Derivatives as Rates of Change

In physics, the derivative of position is velocity: v(t) = ds/dt. The derivative of velocity is acceleration: a(t) = dv/dt = d²s/dt². In economics, the derivative of total cost is marginal cost: MC = dC/dq — the cost of producing one more unit. In biology, the derivative of a population function gives the growth rate. In every case, the derivative measures how fast something changes.

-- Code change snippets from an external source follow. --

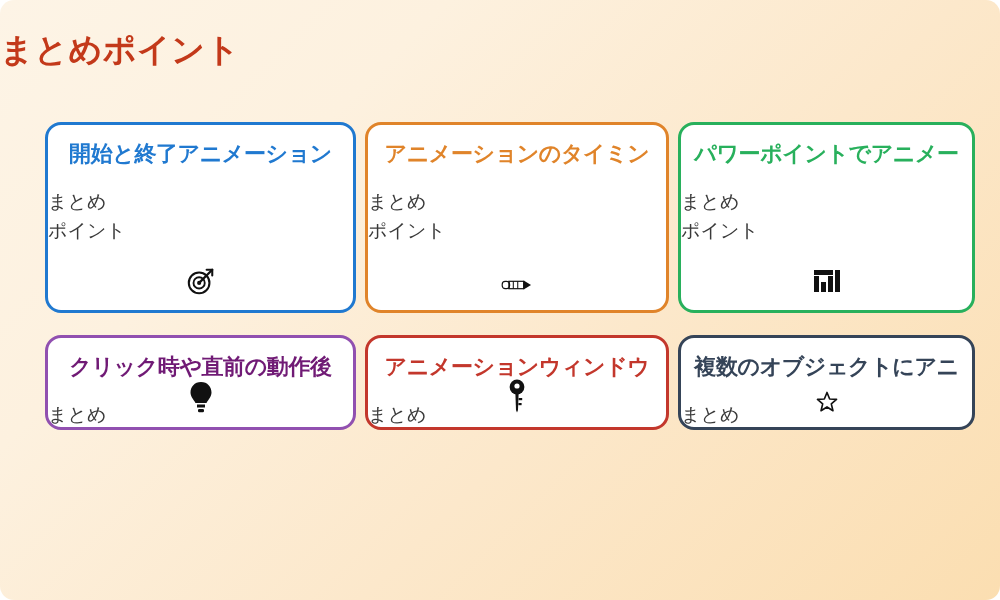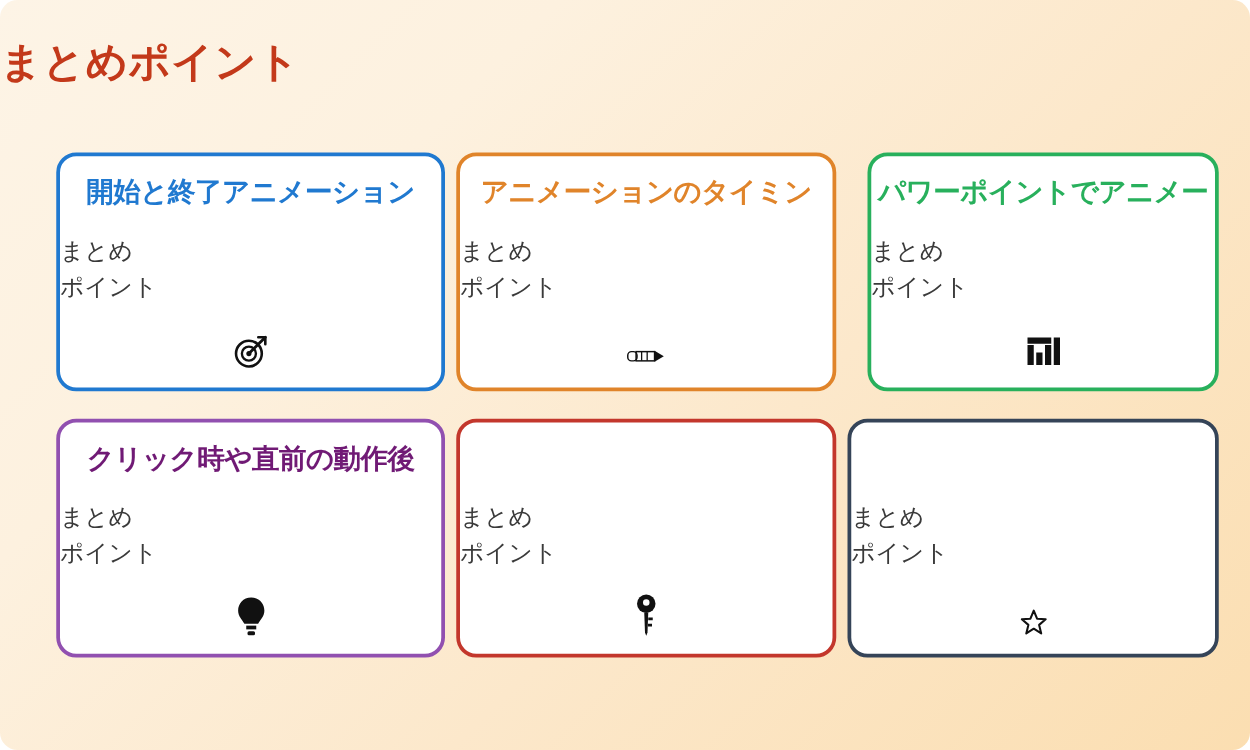--- a/index.html
+++ b/index.html
@@ -34,21 +34,21 @@
     color: #c3391a;
     white-space: nowrap;
   }
 
   
   #grid {
     position: absolute;
     top: 122px;
     left: 45px;
     width: 930px;
-    height: 404px;
+    height: 308px;
     display: grid;
     grid-template-columns: 311px 1fr 297px;
     grid-template-rows: 191px 1fr;
     column-gap: 9px;
     row-gap: 22px;
   }
 
   .card {
     position: relative;
     box-sizing: border-box;
@@ -130,21 +130,21 @@
         <svg width="34" height="18" viewBox="0 0 46 18" aria-hidden="true">
           <rect x="3" y="4" width="10" height="10" rx="4" fill="none" stroke="#111" stroke-width="1.6"></rect>
           <rect x="12" y="4" width="20" height="10" fill="none" stroke="#111" stroke-width="1.6"></rect>
           <line x1="18" y1="4" x2="18" y2="14" stroke="#111" stroke-width="1.4"></line>
           <line x1="24" y1="4" x2="24" y2="14" stroke="#111" stroke-width="1.4"></line>
           <path d="M32 3 L42 9 L32 15 Z" fill="#111"></path>
         </svg>
       </div>
     </div>
 
-    <div class="card" style="border-color: rgb(40, 176, 92); background: rgb(255, 255, 255); margin-left: 16px;">
+    <div class="card" style="border-color: rgb(40, 176, 92); background: rgb(255, 255, 255);">
       <div class="card-title" style="color: rgb(40, 176, 92);">パワーポイントでアニメー</div>
       <div class="card-body" style="color: rgb(58, 58, 58);">まとめ
 ポイント</div>
       <div class="card-icon">
         <svg width="30" height="30" viewBox="0 0 30 30" aria-hidden="true">
           <rect x="2" y="10" width="5" height="16" fill="#111"></rect>
           <rect x="9" y="16" width="5" height="10" fill="#111"></rect>
           <rect x="16" y="10" width="5" height="16" fill="#111"></rect>
           <rect x="23" y="4" width="5" height="22" fill="#111"></rect>
           <rect x="2" y="4" width="19" height="5" fill="#111"></rect>
@@ -159,34 +159,36 @@
       <div class="card-icon">
         <svg width="24" height="32" viewBox="0 0 24 32" aria-hidden="true">
           <path d="M12 1 C5.5 1 1.5 6 1.5 11.5 C1.5 16 5 19 6.5 22 L17.5 22 C19 19 22.5 16 22.5 11.5 C22.5 6 18.5 1 12 1 Z" fill="#111"></path>
           <rect x="8" y="23.5" width="8" height="3" fill="#111"></rect>
           <rect x="9" y="28" width="6" height="3.2" rx="1.2" fill="#111"></rect>
         </svg>
       </div>
     </div>
 
     <div class="card" style="border-color: rgb(195, 55, 44); background: rgb(255, 255, 255);">
+      <div class="card-title" style="color: rgb(195, 55, 44);">アニメーションウィンドウ</div>
       <div class="card-body" style="color: rgb(58, 58, 58);">まとめ
 ポイント</div>
       <div class="card-icon">
         <svg width="20" height="34" viewBox="0 0 20 34" aria-hidden="true">
           <circle cx="10" cy="8" r="7.4" fill="#111"></circle>
           <circle cx="10" cy="7" r="2.6" fill="#fff"></circle>
           <path d="M8.4 15 L11.6 15 L11 31 L10 33.5 L9 31 Z" fill="#111"></path>
           <rect x="11.6" y="19" width="3.6" height="2.2" fill="#111"></rect>
           <rect x="11.4" y="24" width="3.2" height="2.2" fill="#111"></rect>
         </svg>
       </div>
     </div>
 
     <div class="card" style="border-color: rgb(53, 68, 88); background: rgb(255, 255, 255);">
+      <div class="card-title" style="color: rgb(53, 68, 88);">複数のオブジェクトにアニ</div>
       <div class="card-body" style="color: rgb(58, 58, 58);">まとめ
 ポイント</div>
       <div class="card-icon">
         <svg width="22" height="22" viewBox="0 0 24 24" aria-hidden="true">
           <path d="M12 1.6 L14.9 8.7 L22.4 9.2 L16.7 14.1 L18.5 21.5 L12 17.4 L5.5 21.5 L7.3 14.1 L1.6 9.2 L9.1 8.7 Z" fill="#fff" stroke="#111" stroke-width="1.8" stroke-linejoin="round"></path>
         </svg>
       </div>
     </div>
 
   </div>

Frequently Asked Questions

Why is the definition written with h→0 rather than h=0?
Because at h=0 the expression [f(x+h)−f(x)]/h becomes 0/0 — undefined. The limit process asks what value the expression approaches as h gets arbitrarily close to zero without ever equalling it. This is the fundamental insight of calculus: replacing "at h=0" with "as h→0" makes the problem well-defined.
Do I need to use the definition every time I differentiate?
No — and you would go insane if you did. The definition is used once to prove each differentiation rule (Power Rule, Chain Rule, etc.), and those rules are then applied directly. You use the definition to understand what a derivative is and to handle unusual functions not covered by the standard rules.
What does it mean for f'(x) to be negative?
It means f is decreasing at that point: as x increases, y decreases. The tangent line slopes downward. If you are measuring position, negative velocity means you are moving backward. If you are measuring revenue, a negative marginal revenue means each additional unit produced reduces total revenue.